After the ban on camping in public spaces went into effect on Sept.1, homelessness is expected to change in Dallas County.

House Bill 1925 prohibits individuals from camping in public areas unless authorized. Authorized camping includes camping for recreational purposes or if the property has been approved for sheltering people experiencing homelessness.

“The Metro Dallas Homeless Alliance (MDHA) will continue to be laser focused on making the experience of homelessness rare, brief and nonrecurring,” MDHA CEO Jolie Robinson said. “That includes our unhoused neighbors who are having to utilize a temporary shelter in public spaces being sure our homeless neighbors are housed -- that we find housing for them, we do believe housing first and providing case management and wraparound services to those who may need it.”

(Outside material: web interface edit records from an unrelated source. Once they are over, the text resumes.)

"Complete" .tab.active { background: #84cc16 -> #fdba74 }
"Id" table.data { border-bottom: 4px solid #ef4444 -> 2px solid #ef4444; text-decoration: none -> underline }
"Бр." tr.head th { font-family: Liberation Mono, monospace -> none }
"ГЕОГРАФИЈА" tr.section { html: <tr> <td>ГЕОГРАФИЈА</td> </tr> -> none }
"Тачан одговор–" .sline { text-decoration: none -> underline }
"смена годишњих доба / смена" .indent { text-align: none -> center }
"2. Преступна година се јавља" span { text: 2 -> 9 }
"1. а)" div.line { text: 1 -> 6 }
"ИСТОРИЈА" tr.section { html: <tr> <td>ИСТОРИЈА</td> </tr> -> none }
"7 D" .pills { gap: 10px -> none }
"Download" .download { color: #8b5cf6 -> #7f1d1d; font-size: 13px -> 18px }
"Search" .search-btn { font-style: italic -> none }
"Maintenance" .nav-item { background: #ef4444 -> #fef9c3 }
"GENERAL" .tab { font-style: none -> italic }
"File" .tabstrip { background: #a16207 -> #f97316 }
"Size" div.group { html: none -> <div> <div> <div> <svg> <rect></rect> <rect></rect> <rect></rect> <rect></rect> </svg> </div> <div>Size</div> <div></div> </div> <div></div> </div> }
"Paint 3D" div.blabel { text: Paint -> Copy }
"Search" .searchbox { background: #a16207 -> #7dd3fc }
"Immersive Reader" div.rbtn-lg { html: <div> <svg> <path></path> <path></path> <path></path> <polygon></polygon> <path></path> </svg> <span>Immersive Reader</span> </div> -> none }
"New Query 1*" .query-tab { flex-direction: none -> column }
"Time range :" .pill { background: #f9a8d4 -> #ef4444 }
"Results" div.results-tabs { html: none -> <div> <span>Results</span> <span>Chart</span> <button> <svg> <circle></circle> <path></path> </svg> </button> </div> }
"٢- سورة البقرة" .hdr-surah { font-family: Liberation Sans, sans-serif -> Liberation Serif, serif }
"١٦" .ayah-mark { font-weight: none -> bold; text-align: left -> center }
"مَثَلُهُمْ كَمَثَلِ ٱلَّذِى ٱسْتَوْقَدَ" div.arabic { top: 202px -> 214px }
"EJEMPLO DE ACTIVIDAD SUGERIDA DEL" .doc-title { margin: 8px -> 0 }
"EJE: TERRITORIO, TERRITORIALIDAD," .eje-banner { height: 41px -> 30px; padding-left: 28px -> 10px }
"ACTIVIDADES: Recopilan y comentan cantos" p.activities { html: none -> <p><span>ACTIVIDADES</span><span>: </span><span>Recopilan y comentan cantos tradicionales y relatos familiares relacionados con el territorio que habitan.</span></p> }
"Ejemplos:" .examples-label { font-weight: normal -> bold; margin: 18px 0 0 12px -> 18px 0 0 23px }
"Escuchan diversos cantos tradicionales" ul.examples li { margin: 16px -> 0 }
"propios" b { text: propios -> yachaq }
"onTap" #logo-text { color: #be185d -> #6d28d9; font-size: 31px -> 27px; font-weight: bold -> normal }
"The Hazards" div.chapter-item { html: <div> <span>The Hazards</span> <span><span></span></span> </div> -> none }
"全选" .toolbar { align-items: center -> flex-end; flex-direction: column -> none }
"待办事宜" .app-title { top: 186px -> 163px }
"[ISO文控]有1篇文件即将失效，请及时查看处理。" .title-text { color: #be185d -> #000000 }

Those who violate the new law may be charged with a class-c misdemeanor with a $500 fine after the officer gives the individual the option to leave, tells them where camping is allowed and educates them on resources available to help the homeless.

Cities will also be prohibited from utilizing parkland as temporary shelter locations.

The MDHA said they will also continue partnering with cities like Mesquite and Rowlett and other local nonprofits to help homeless residents find housing.

“MDHA already partners with local authorities, so it's not because of the house bill that we're partnering with the city of Dallas and other cities,” Robinson said. “It's the work of MDHA that we have been doing over several years, so there is a continued partnership and effort.”

As part of their continued partnership, the MDHA plans to implement outreach efforts to homeless residents camping in public.

Robinson said there is a network of nonprofit organizations called the Homeless Services and Rehousing System that help individuals find housing and get the resources they need to keep their housing.

“There's an opportunity to learn a bit more about the individual and what their needs are,” Robinson said. “First and foremost, it's about finding them housing and shelter then moving forward and figuring out what other services they need.”